Your assignment =>
Transcribe exactly, please, the line bearing "1644 € / 1000 Litres" and all later lines through the end of the records, with the pictures left out.

Change detection outputs =>

--

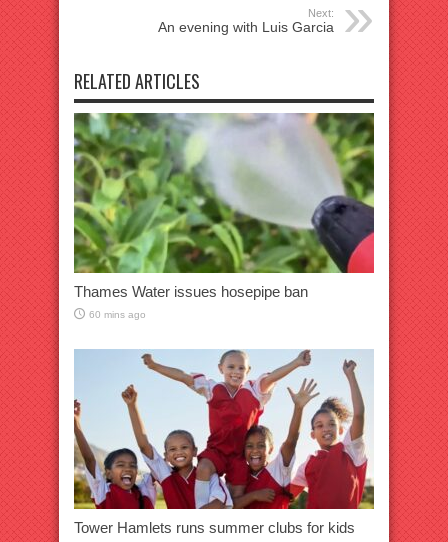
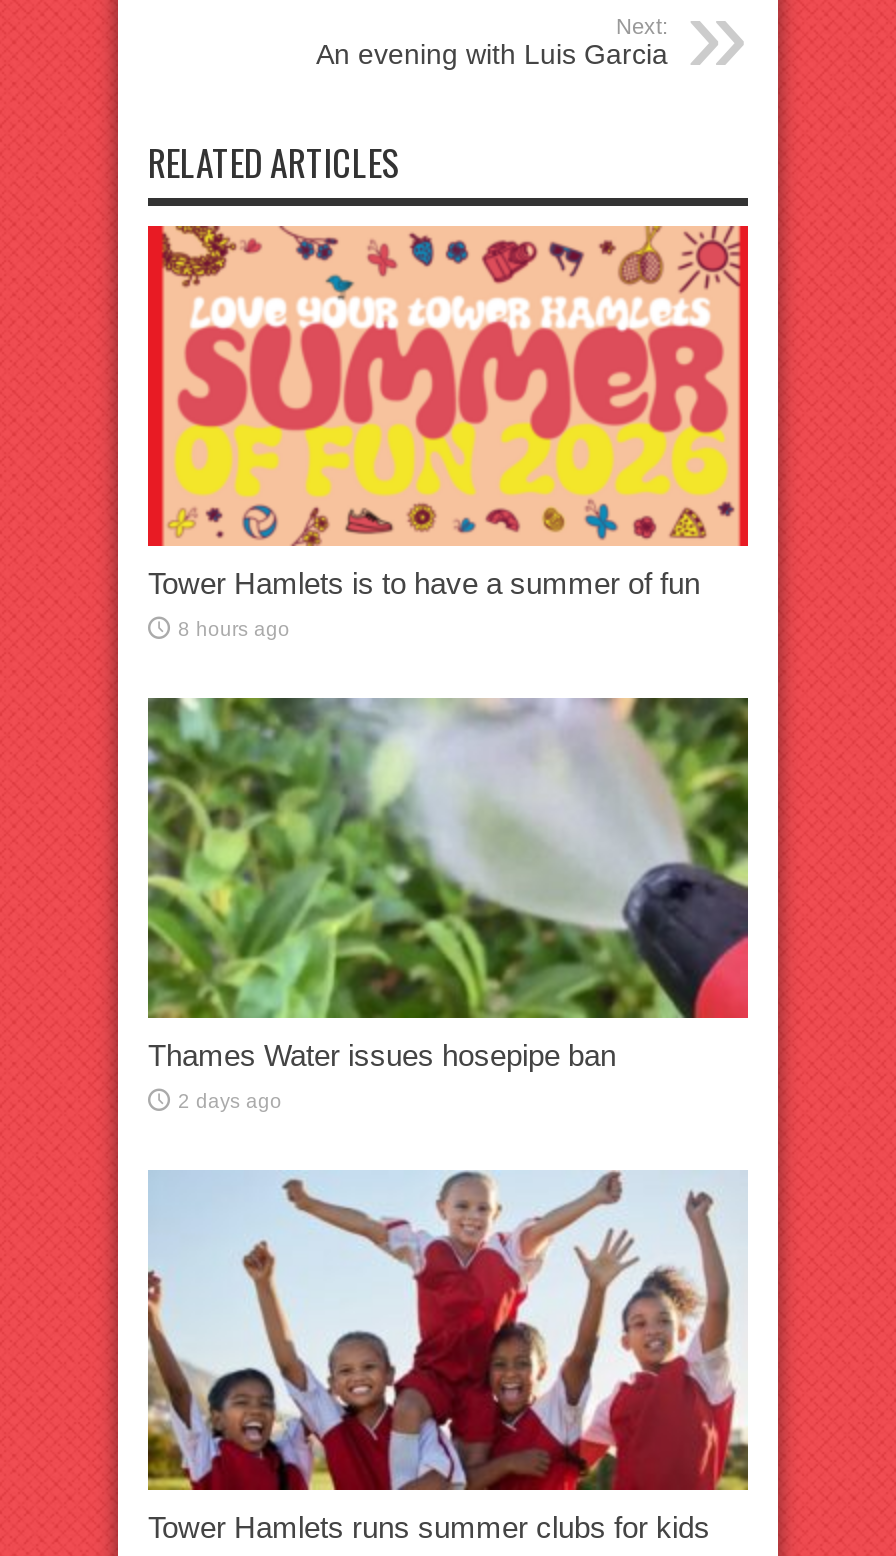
+ [image]
+ Tower Hamlets is to have a summer of fun
+ 8 hours ago

- 60 mins ago
+ 2 days ago
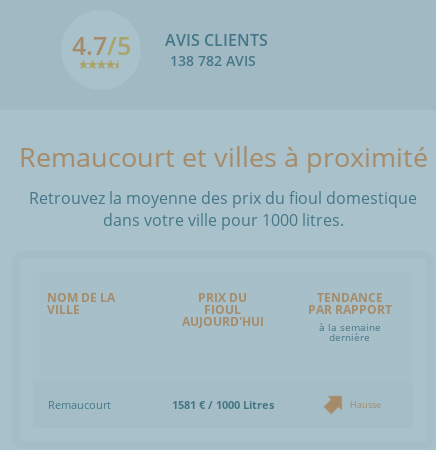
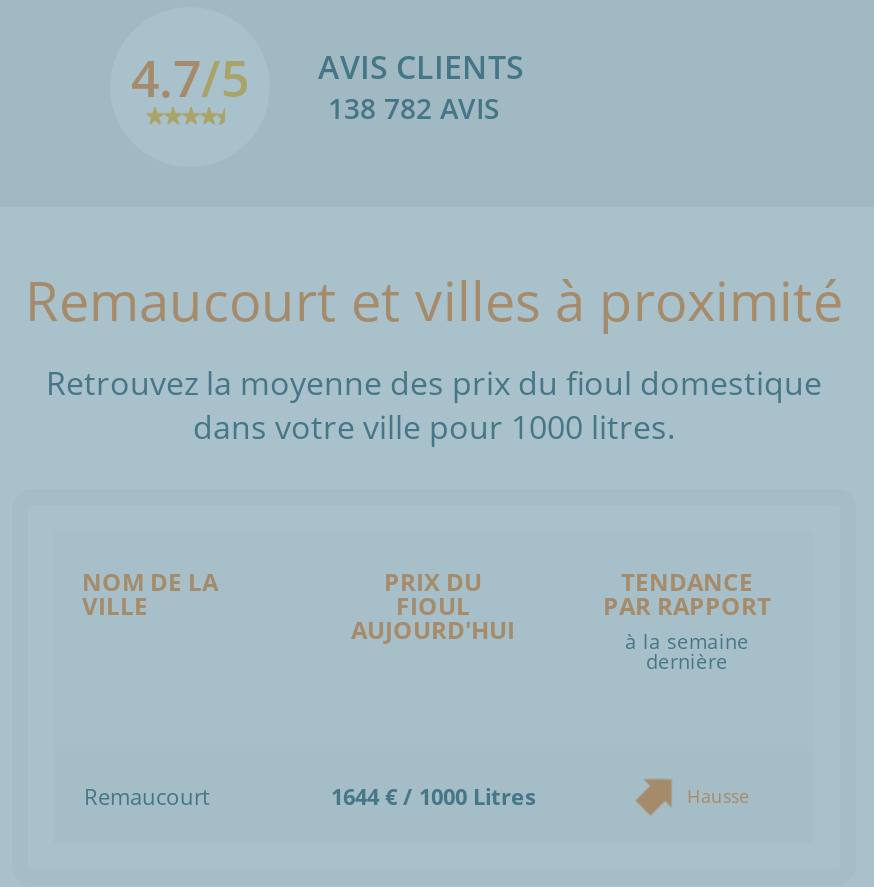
- 1581 € / 1000 Litres
+ 1644 € / 1000 Litres
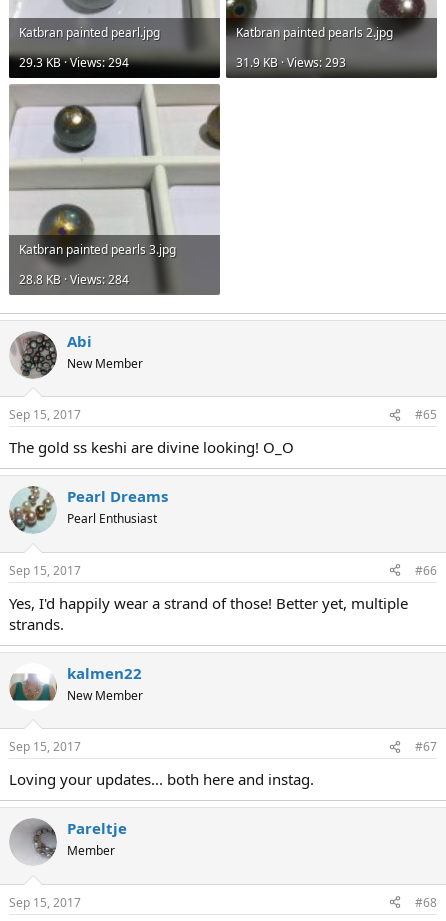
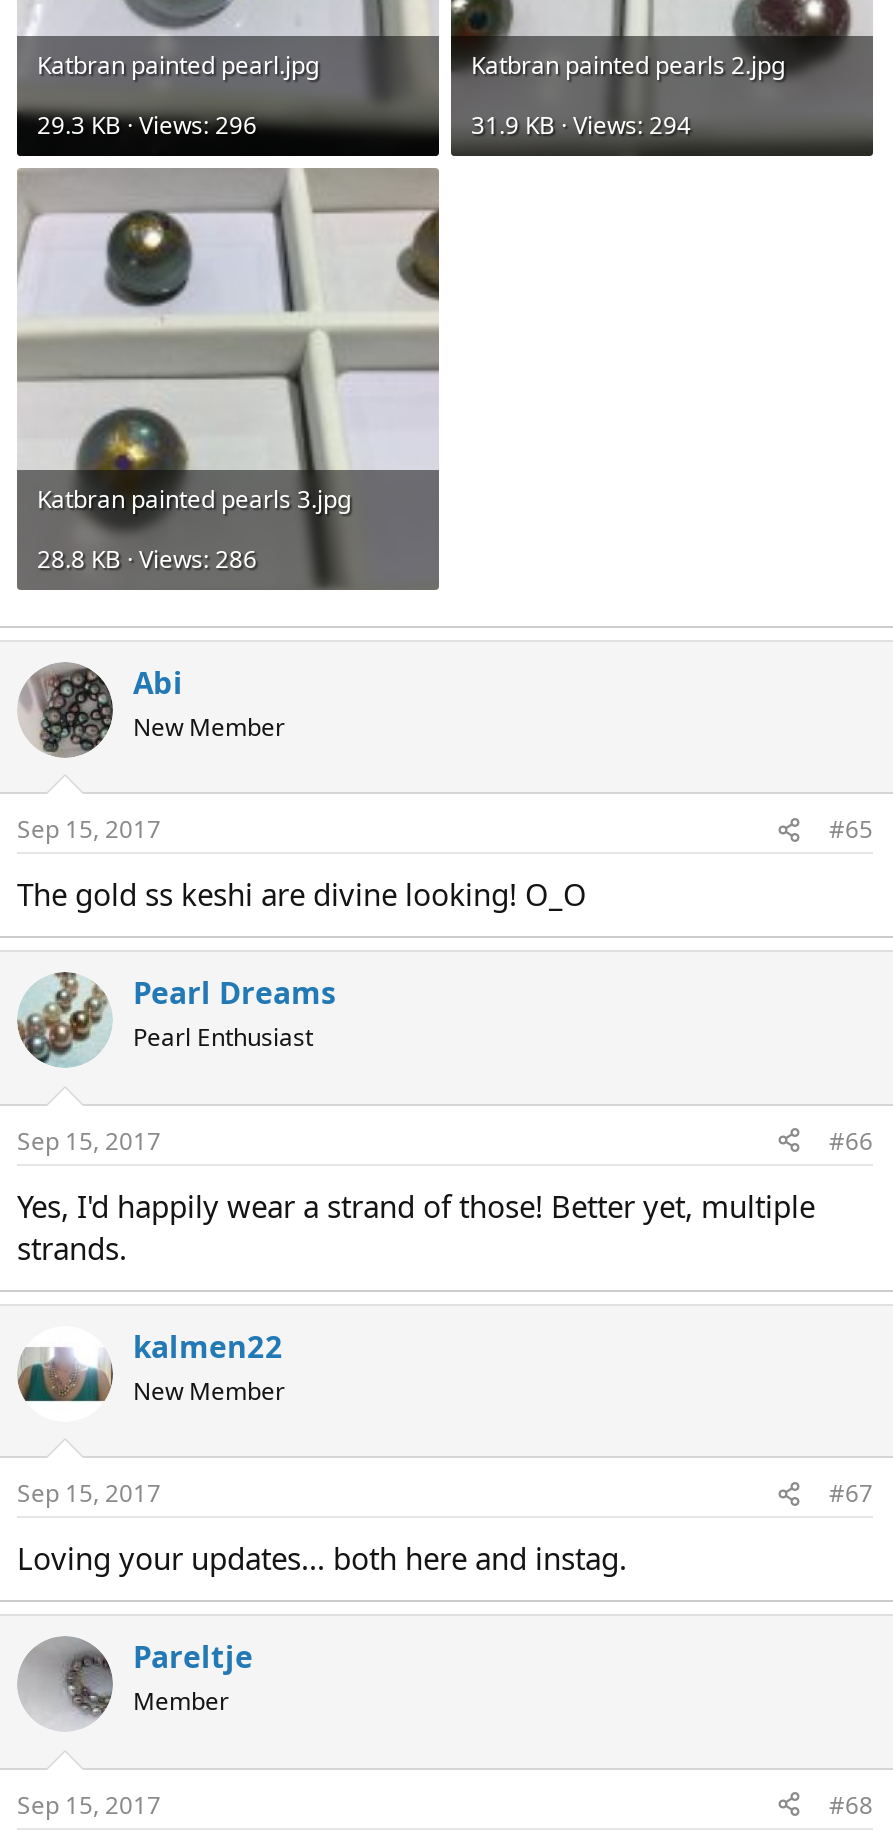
- 29.3 KB · Views: 294
+ 29.3 KB · Views: 296

- 31.9 KB · Views: 293
+ 31.9 KB · Views: 294

- 28.8 KB · Views: 284
+ 28.8 KB · Views: 286
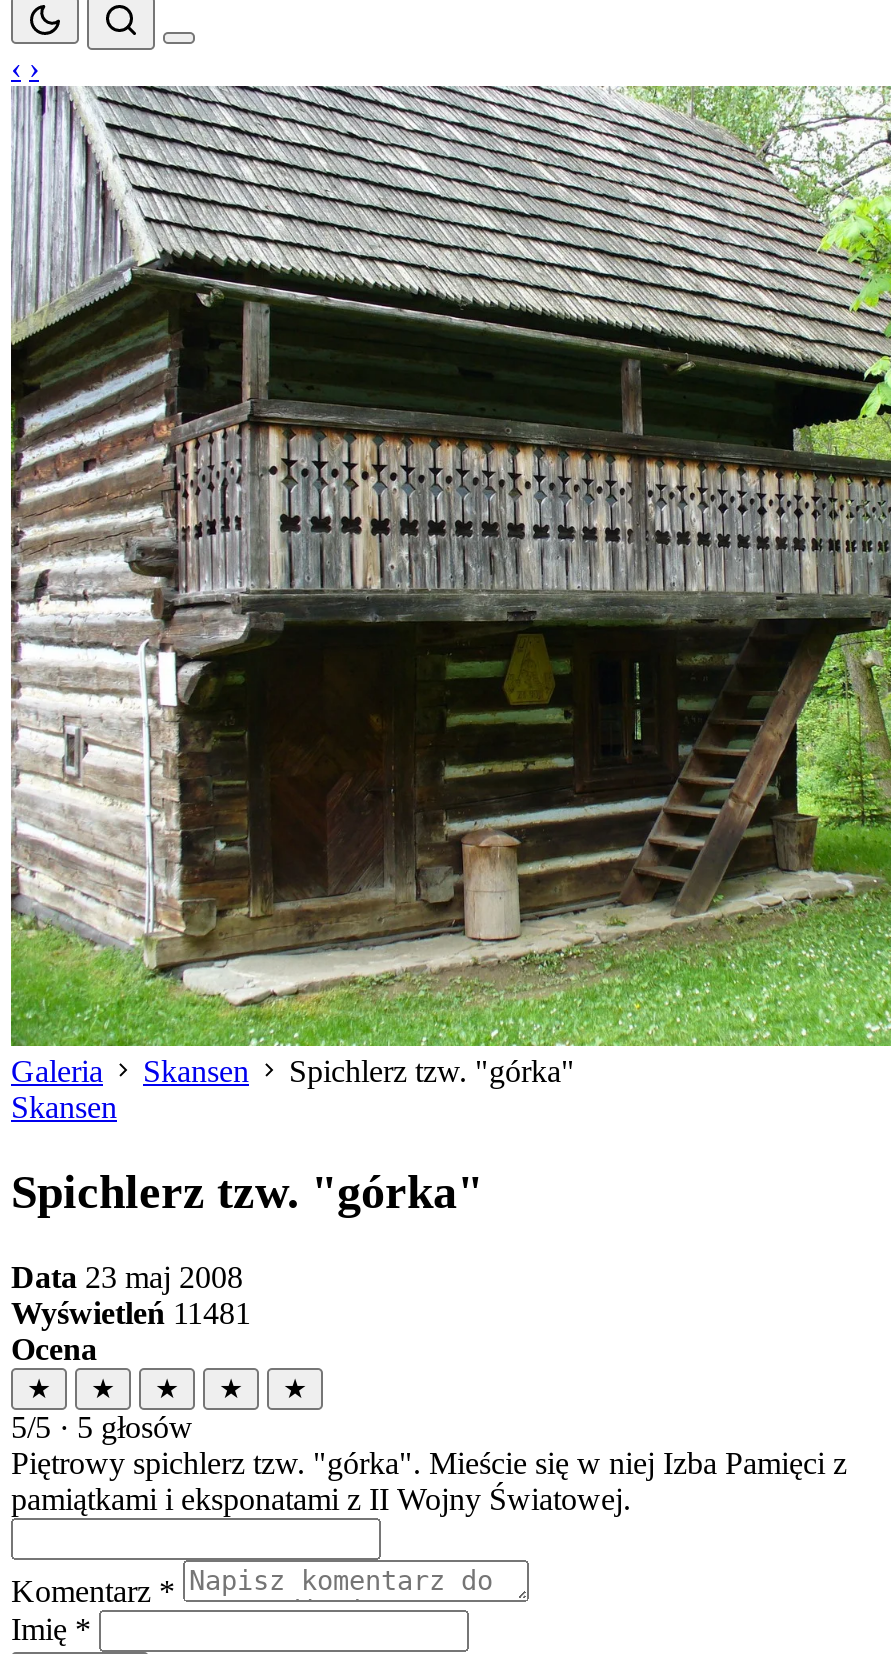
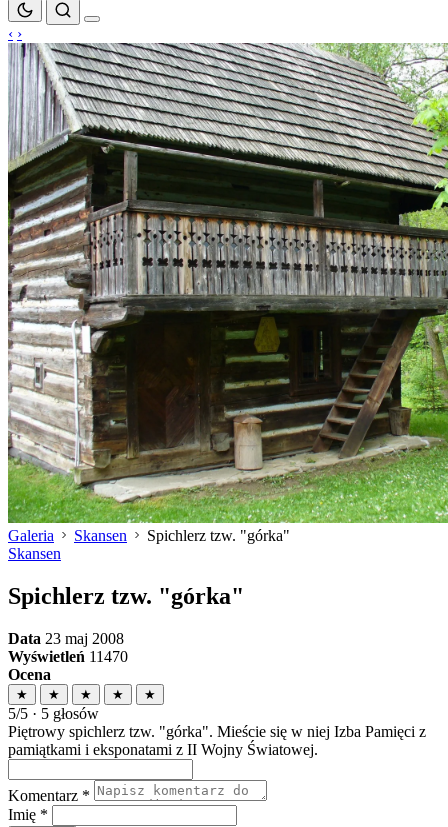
- Wyświetleń 11481
+ Wyświetleń 11470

--

Exercise answer =>
+ 1644 € / 1000 Litres
- 29.3 KB · Views: 294
+ 29.3 KB · Views: 296

- 31.9 KB · Views: 293
+ 31.9 KB · Views: 294

- 28.8 KB · Views: 284
+ 28.8 KB · Views: 286
- Wyświetleń 11481
+ Wyświetleń 11470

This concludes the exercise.